Several thousand students massed peacefully in Cairo on the campus of al-Azhar University, the oldest and most important seat of Sunni Muslim learning in the world, to protest the drawings.

The main city in Indian-controlled Kashmir came to a standstill as shops, businesses and schools shut down for a day to protest the caricatures. Dozens of Muslim protesters torched Danish flags, burned tires, shouted slogans and hurled rocks at passing cars in several parts of Srinagar.

In the Indian capital of New Delhi, riot police fired tear gas and water cannons to disperse hundreds of students from Jamia University, who chanted slogans and burned a Danish flag.

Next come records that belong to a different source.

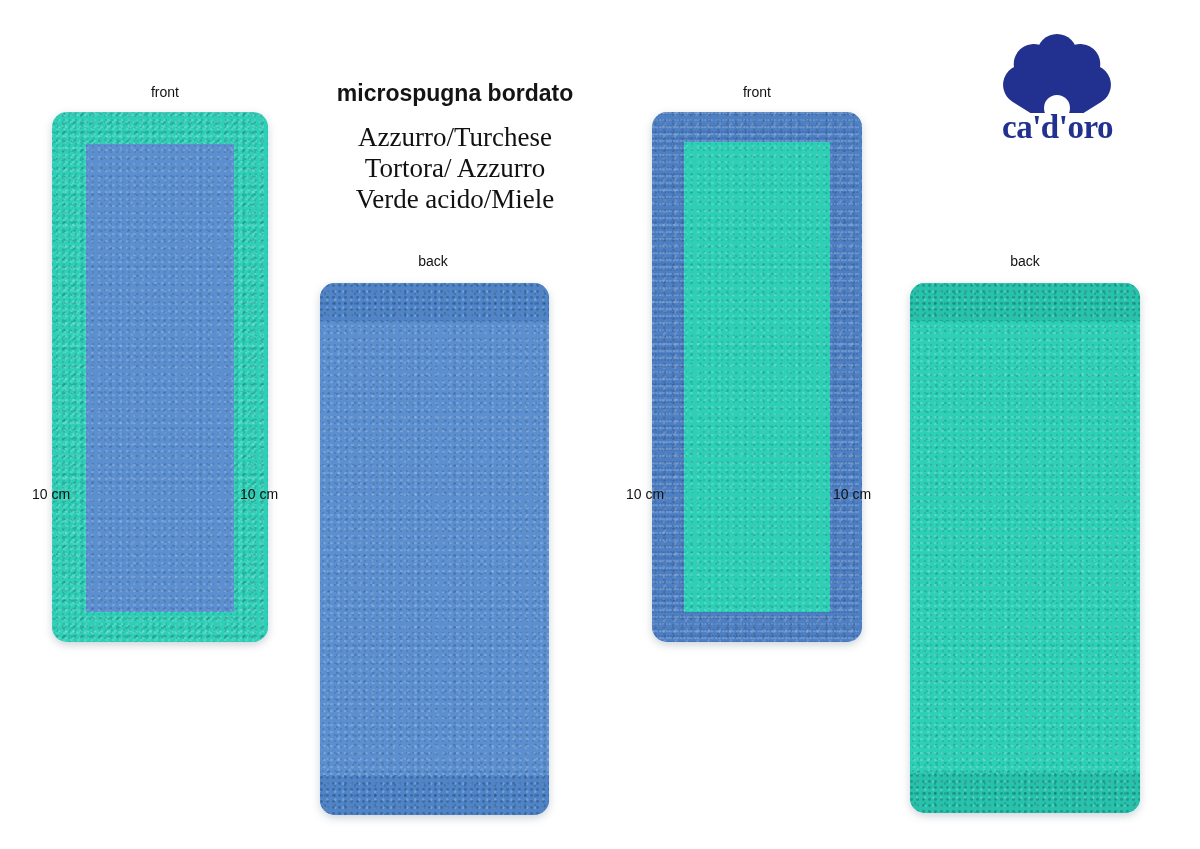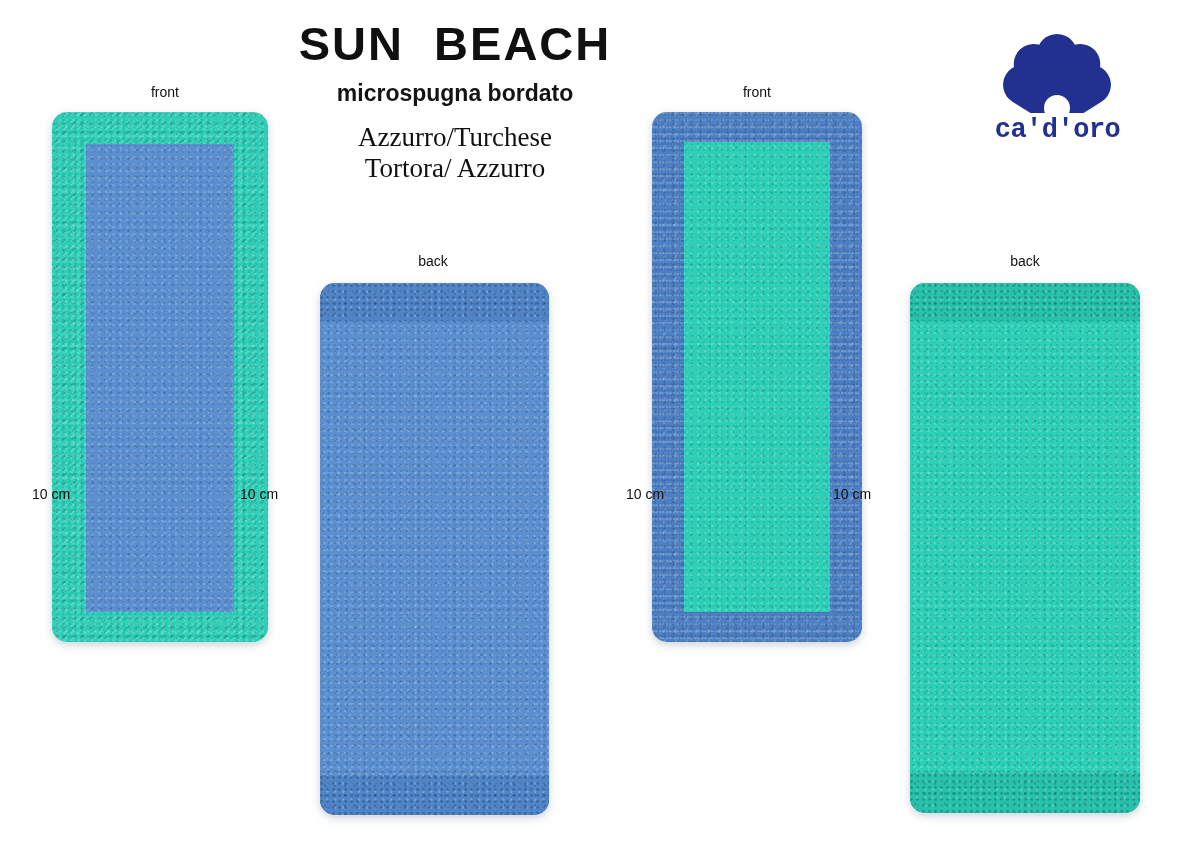"SUN BEACH" div.title { html: <div>SUN BEACH</div> -> none }
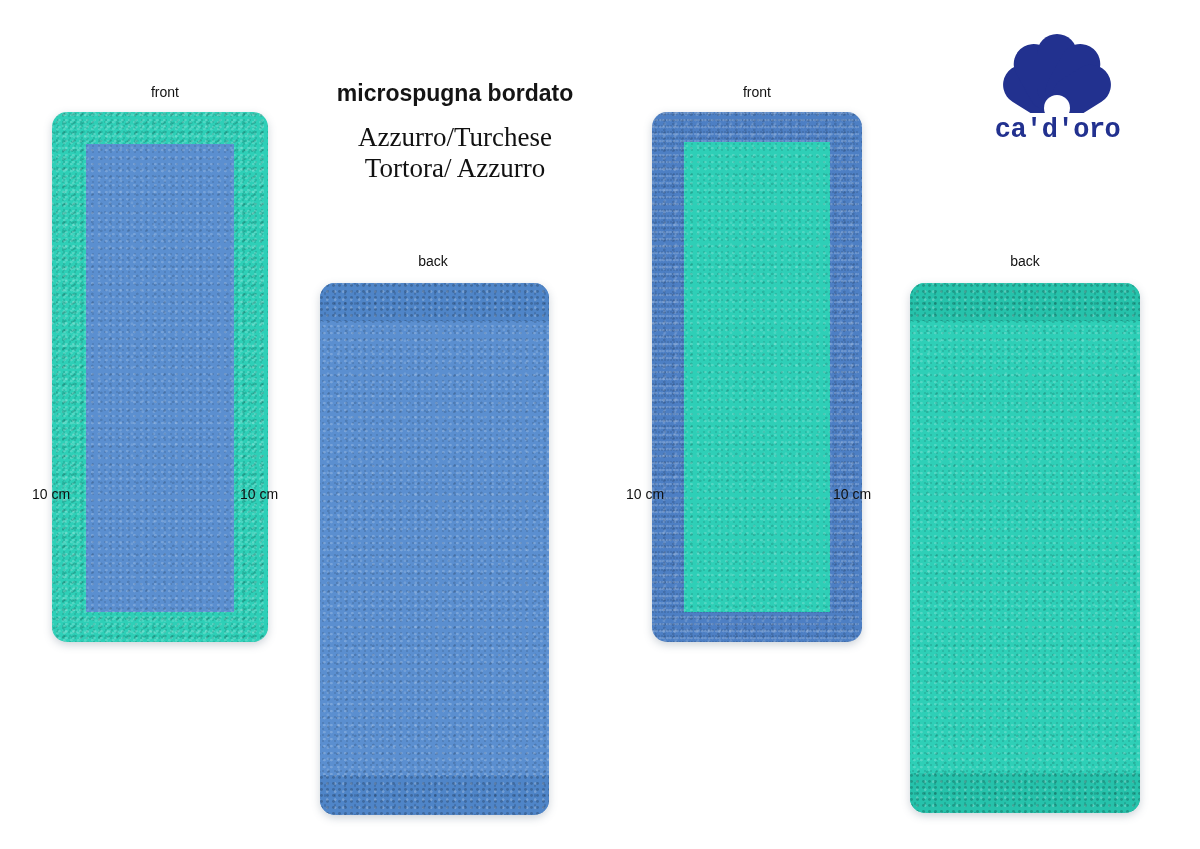"ca'd'oro" .logo-word { font-family: Liberation Mono, monospace -> Liberation Serif, serif; font-size: 27px -> 33px; top: 97px -> 91px }
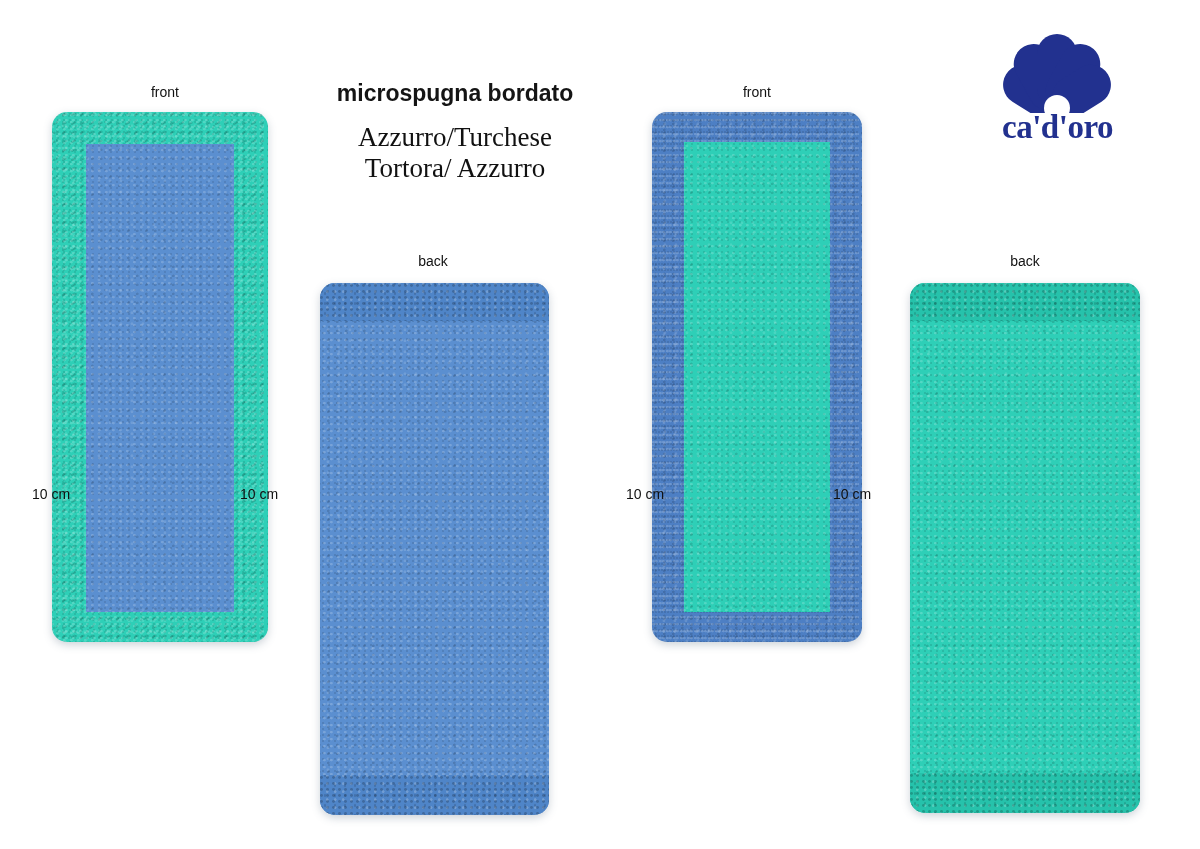"Verde acido/Miele" div { html: none -> <div>Verde acido/Miele</div> }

Muslim leaders in Australia demanded a newspaper there apologize after it published one of the cartoons.

Palestinian police in Gaza City used batons to beat back stone-throwing protesters who gathered outside the European Commission building. About 200 protesters waved green flags symbolizing the Islamic Hamas movement and the yellow flags of the secular Fatah Party.

German Chancellor Angela Merkel also called for an end to violence and Foreign Minister Frank-Walter Steinmeier said the country would try to use its contacts with Arab countries to cool the violence.

"We cannot allow this argument to become a battle between cultures," Steinmeier said.

Lebanese Information Minister Ghazi Aridi said the government had unanimously "rejected and condemned the ... riots," saying they had "harmed Lebanon's reputation and its civilized image and the noble aim of the demonstration."

"The Cabinet apologizes to Denmark," Aridi said.

Police investigating Sunday's fire and riot at the building housing the Danish mission said that, contrary to previous reports, the mission offices were intact. The fire and wrecking of offices had been confined to Lebanese businesses on lower floors.

At least one person died, 30 were injured — half of them security officials — and about 200 people were detained in Sunday's violence, officials said. Prime Minister Fuad Saniora said the arrested included 76 Syrians, 35 Palestinians and 38 Lebanese.

The Beirut violence came a day after violent protests in neighboring Syria, including the burning of the Danish and Norwegian missions. The United States accused the Syrian government of backing the protests in Lebanon and Syria, an accusation also made by anti-Syrian Lebanese politicians.

Turkish Prime Minister Recep Tayyip Erdogan and Spanish Prime Minister Jose Luis Rodriguez Zapatero published a column in the Paris-based International Herald Tribune in which they appealed for "respect and calm," saying the dispute "can only leave a trail of mistrust and misunderstanding between both sides."

The protests over the caricatures also claimed their first political casualty on Sunday when Lebanese Interior Minister Hassan Sabei submitted his resignation after the parliamentary opposition and even some Cabinet colleagues demanded he step down. The government appeared divided, saying it only "took note" of the resignation offer.